#### What is required:
Below are entries. Copy exactly the lines running from the line that holds "Kinkiet zewnętrzny LED 10W" to the line that holds "Kinkiet zewnętrzny LED 11,5W", with both ends included.

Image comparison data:
━━━━━━━━
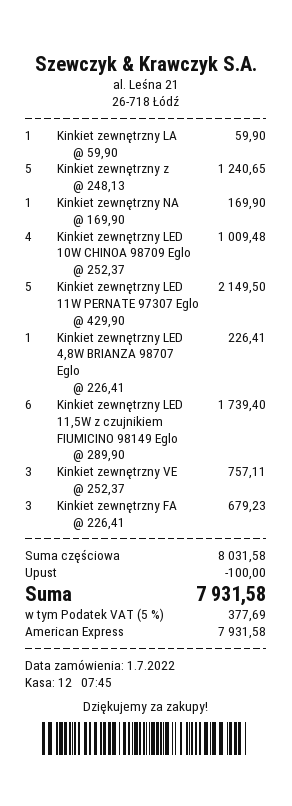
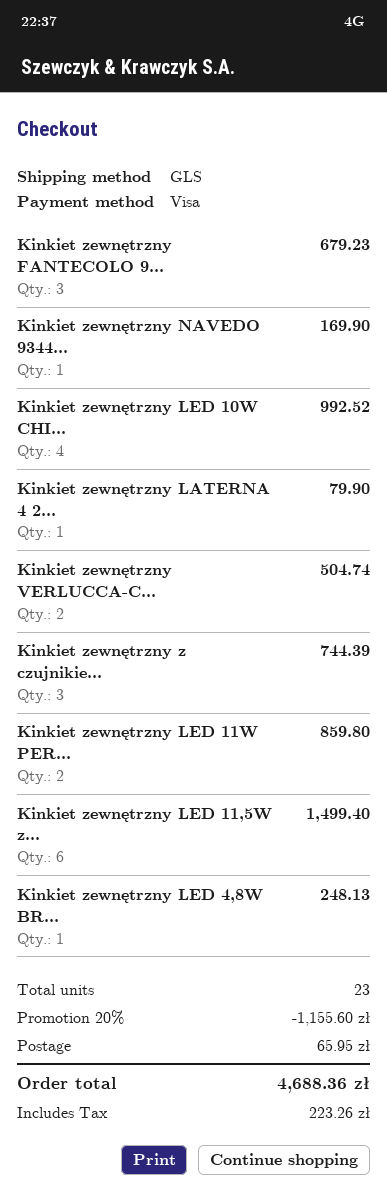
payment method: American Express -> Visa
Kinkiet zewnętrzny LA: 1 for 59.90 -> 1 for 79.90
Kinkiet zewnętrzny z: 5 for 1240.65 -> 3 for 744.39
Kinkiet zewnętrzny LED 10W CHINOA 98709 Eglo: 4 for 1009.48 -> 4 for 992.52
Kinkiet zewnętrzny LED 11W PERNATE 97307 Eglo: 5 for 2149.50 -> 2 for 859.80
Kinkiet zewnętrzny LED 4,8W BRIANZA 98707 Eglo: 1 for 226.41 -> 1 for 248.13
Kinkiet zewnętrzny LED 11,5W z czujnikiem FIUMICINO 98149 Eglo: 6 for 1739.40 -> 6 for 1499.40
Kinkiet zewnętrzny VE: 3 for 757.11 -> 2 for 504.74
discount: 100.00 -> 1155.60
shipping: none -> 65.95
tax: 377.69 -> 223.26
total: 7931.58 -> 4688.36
━━━━━━━━
#### Exercise answer:
Kinkiet zewnętrzny LED 10W CHINOA 98709 Eglo: 4 for 1009.48 -> 4 for 992.52
Kinkiet zewnętrzny LED 11W PERNATE 97307 Eglo: 5 for 2149.50 -> 2 for 859.80
Kinkiet zewnętrzny LED 4,8W BRIANZA 98707 Eglo: 1 for 226.41 -> 1 for 248.13
Kinkiet zewnętrzny LED 11,5W z czujnikiem FIUMICINO 98149 Eglo: 6 for 1739.40 -> 6 for 1499.40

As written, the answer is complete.